=== SUPPLIED DATA ===
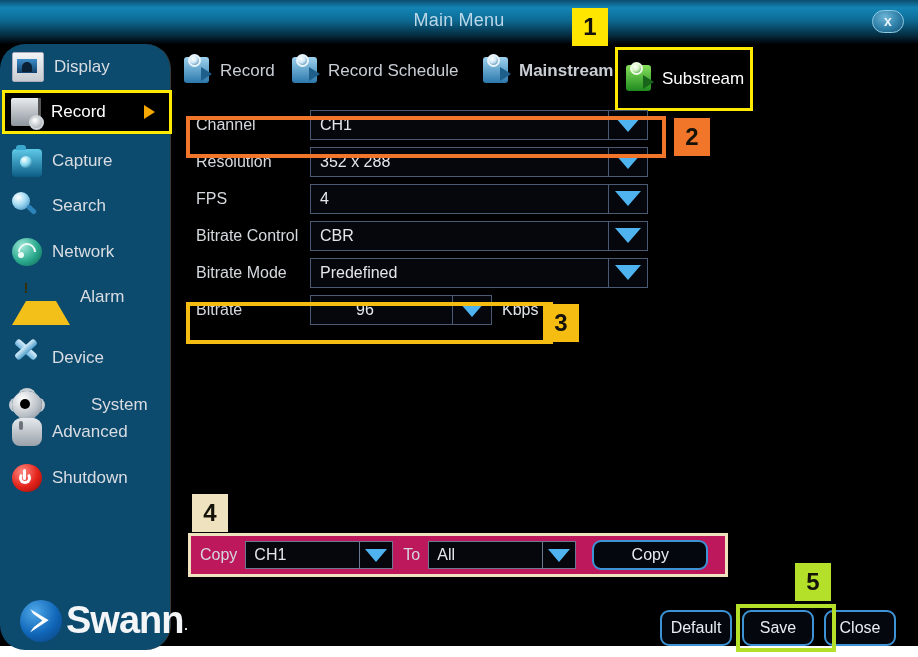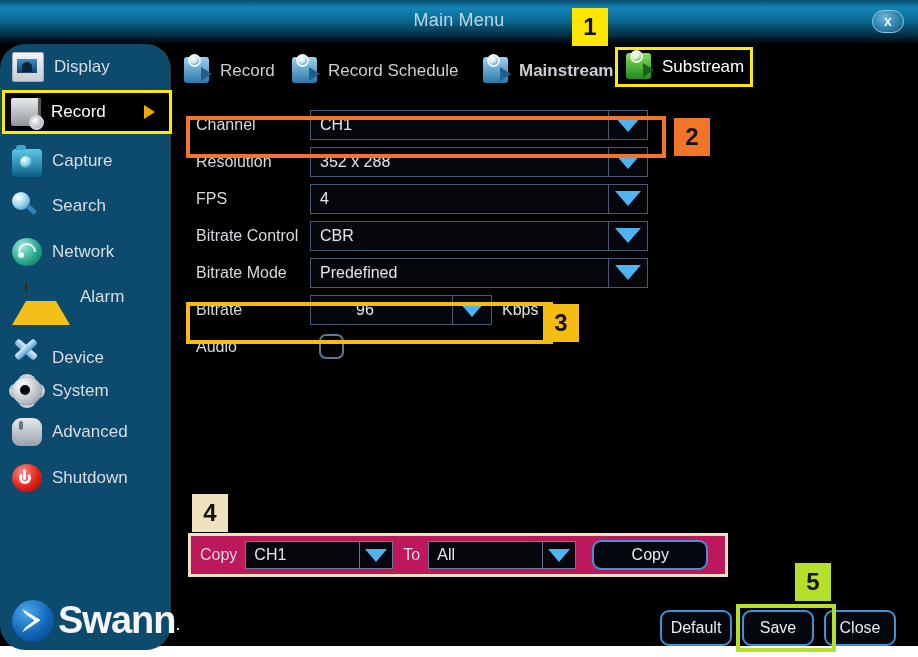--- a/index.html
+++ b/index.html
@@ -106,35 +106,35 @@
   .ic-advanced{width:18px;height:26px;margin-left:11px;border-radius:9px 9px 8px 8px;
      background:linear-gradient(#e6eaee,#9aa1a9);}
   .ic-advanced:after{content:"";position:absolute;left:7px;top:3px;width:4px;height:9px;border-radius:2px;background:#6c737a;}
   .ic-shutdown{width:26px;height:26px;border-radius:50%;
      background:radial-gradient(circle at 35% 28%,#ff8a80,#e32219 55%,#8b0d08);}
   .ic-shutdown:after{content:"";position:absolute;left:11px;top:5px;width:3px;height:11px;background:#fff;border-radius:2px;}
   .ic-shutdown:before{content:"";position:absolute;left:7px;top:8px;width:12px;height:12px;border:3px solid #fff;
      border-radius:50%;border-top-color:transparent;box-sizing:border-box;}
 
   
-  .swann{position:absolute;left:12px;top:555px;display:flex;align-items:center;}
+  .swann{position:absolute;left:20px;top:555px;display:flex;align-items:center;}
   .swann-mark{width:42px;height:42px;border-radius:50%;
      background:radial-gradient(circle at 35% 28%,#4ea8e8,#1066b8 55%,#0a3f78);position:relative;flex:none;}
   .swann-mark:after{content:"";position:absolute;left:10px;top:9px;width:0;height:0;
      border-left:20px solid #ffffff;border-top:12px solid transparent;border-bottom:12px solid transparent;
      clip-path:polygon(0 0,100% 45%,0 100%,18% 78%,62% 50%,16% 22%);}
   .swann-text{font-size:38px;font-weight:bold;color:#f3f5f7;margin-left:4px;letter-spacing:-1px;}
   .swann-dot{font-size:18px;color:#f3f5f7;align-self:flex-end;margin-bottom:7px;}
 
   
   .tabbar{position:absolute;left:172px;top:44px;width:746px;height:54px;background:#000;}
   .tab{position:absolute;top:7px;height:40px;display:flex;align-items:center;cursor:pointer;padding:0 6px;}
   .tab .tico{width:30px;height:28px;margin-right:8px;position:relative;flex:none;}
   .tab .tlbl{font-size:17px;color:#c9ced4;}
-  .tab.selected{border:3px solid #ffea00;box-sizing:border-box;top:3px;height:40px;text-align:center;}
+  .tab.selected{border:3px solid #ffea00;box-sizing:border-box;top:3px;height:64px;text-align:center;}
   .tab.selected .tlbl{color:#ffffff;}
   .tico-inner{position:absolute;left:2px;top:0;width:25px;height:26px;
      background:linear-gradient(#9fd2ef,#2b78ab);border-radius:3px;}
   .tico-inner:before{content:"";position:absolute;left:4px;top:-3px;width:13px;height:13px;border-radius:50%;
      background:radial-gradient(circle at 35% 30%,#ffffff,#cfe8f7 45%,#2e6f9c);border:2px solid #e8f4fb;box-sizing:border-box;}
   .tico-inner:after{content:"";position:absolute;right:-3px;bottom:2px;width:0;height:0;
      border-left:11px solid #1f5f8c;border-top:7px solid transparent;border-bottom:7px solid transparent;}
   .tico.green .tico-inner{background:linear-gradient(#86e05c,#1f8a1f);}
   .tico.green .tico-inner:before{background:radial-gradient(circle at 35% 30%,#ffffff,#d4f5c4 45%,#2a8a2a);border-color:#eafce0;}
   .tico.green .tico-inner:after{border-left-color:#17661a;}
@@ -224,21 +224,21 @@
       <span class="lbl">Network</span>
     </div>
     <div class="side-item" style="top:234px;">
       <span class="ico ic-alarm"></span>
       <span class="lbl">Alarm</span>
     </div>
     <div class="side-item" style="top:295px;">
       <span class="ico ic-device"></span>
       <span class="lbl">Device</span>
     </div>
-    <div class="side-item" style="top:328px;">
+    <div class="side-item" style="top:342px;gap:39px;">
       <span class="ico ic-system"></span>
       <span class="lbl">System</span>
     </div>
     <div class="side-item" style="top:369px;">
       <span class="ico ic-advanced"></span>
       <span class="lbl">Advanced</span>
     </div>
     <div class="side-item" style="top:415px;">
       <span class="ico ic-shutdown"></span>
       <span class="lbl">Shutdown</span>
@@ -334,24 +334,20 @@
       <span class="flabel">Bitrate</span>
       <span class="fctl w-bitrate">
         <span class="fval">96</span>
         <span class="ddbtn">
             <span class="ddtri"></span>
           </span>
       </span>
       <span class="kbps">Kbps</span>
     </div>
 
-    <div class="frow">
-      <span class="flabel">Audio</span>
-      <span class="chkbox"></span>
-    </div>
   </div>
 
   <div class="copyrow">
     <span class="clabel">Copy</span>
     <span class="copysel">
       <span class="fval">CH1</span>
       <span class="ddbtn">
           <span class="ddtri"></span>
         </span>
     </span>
===
> _TASK DIRECTIONS_
Could every entry be restated word for word, pictures excluded?

> _PROBLEM SOLUTION_
--- a/index.html
+++ b/index.html
@@ -106,35 +106,35 @@
   .ic-advanced{width:18px;height:26px;margin-left:11px;border-radius:9px 9px 8px 8px;
      background:linear-gradient(#e6eaee,#9aa1a9);}
   .ic-advanced:after{content:"";position:absolute;left:7px;top:3px;width:4px;height:9px;border-radius:2px;background:#6c737a;}
   .ic-shutdown{width:26px;height:26px;border-radius:50%;
      background:radial-gradient(circle at 35% 28%,#ff8a80,#e32219 55%,#8b0d08);}
   .ic-shutdown:after{content:"";position:absolute;left:11px;top:5px;width:3px;height:11px;background:#fff;border-radius:2px;}
   .ic-shutdown:before{content:"";position:absolute;left:7px;top:8px;width:12px;height:12px;border:3px solid #fff;
      border-radius:50%;border-top-color:transparent;box-sizing:border-box;}
 
   
-  .swann{position:absolute;left:12px;top:555px;display:flex;align-items:center;}
+  .swann{position:absolute;left:20px;top:555px;display:flex;align-items:center;}
   .swann-mark{width:42px;height:42px;border-radius:50%;
      background:radial-gradient(circle at 35% 28%,#4ea8e8,#1066b8 55%,#0a3f78);position:relative;flex:none;}
   .swann-mark:after{content:"";position:absolute;left:10px;top:9px;width:0;height:0;
      border-left:20px solid #ffffff;border-top:12px solid transparent;border-bottom:12px solid transparent;
      clip-path:polygon(0 0,100% 45%,0 100%,18% 78%,62% 50%,16% 22%);}
   .swann-text{font-size:38px;font-weight:bold;color:#f3f5f7;margin-left:4px;letter-spacing:-1px;}
   .swann-dot{font-size:18px;color:#f3f5f7;align-self:flex-end;margin-bottom:7px;}
 
   
   .tabbar{position:absolute;left:172px;top:44px;width:746px;height:54px;background:#000;}
   .tab{position:absolute;top:7px;height:40px;display:flex;align-items:center;cursor:pointer;padding:0 6px;}
   .tab .tico{width:30px;height:28px;margin-right:8px;position:relative;flex:none;}
   .tab .tlbl{font-size:17px;color:#c9ced4;}
-  .tab.selected{border:3px solid #ffea00;box-sizing:border-box;top:3px;height:40px;text-align:center;}
+  .tab.selected{border:3px solid #ffea00;box-sizing:border-box;top:3px;height:64px;text-align:center;}
   .tab.selected .tlbl{color:#ffffff;}
   .tico-inner{position:absolute;left:2px;top:0;width:25px;height:26px;
      background:linear-gradient(#9fd2ef,#2b78ab);border-radius:3px;}
   .tico-inner:before{content:"";position:absolute;left:4px;top:-3px;width:13px;height:13px;border-radius:50%;
      background:radial-gradient(circle at 35% 30%,#ffffff,#cfe8f7 45%,#2e6f9c);border:2px solid #e8f4fb;box-sizing:border-box;}
   .tico-inner:after{content:"";position:absolute;right:-3px;bottom:2px;width:0;height:0;
      border-left:11px solid #1f5f8c;border-top:7px solid transparent;border-bottom:7px solid transparent;}
   .tico.green .tico-inner{background:linear-gradient(#86e05c,#1f8a1f);}
   .tico.green .tico-inner:before{background:radial-gradient(circle at 35% 30%,#ffffff,#d4f5c4 45%,#2a8a2a);border-color:#eafce0;}
   .tico.green .tico-inner:after{border-left-color:#17661a;}
@@ -224,21 +224,21 @@
       <span class="lbl">Network</span>
     </div>
     <div class="side-item" style="top:234px;">
       <span class="ico ic-alarm"></span>
       <span class="lbl">Alarm</span>
     </div>
     <div class="side-item" style="top:295px;">
       <span class="ico ic-device"></span>
       <span class="lbl">Device</span>
     </div>
-    <div class="side-item" style="top:328px;">
+    <div class="side-item" style="top:342px;gap:39px;">
       <span class="ico ic-system"></span>
       <span class="lbl">System</span>
     </div>
     <div class="side-item" style="top:369px;">
       <span class="ico ic-advanced"></span>
       <span class="lbl">Advanced</span>
     </div>
     <div class="side-item" style="top:415px;">
       <span class="ico ic-shutdown"></span>
       <span class="lbl">Shutdown</span>
@@ -334,24 +334,20 @@
       <span class="flabel">Bitrate</span>
       <span class="fctl w-bitrate">
         <span class="fval">96</span>
         <span class="ddbtn">
             <span class="ddtri"></span>
           </span>
       </span>
       <span class="kbps">Kbps</span>
     </div>
 
-    <div class="frow">
-      <span class="flabel">Audio</span>
-      <span class="chkbox"></span>
-    </div>
   </div>
 
   <div class="copyrow">
     <span class="clabel">Copy</span>
     <span class="copysel">
       <span class="fval">CH1</span>
       <span class="ddbtn">
           <span class="ddtri"></span>
         </span>
     </span>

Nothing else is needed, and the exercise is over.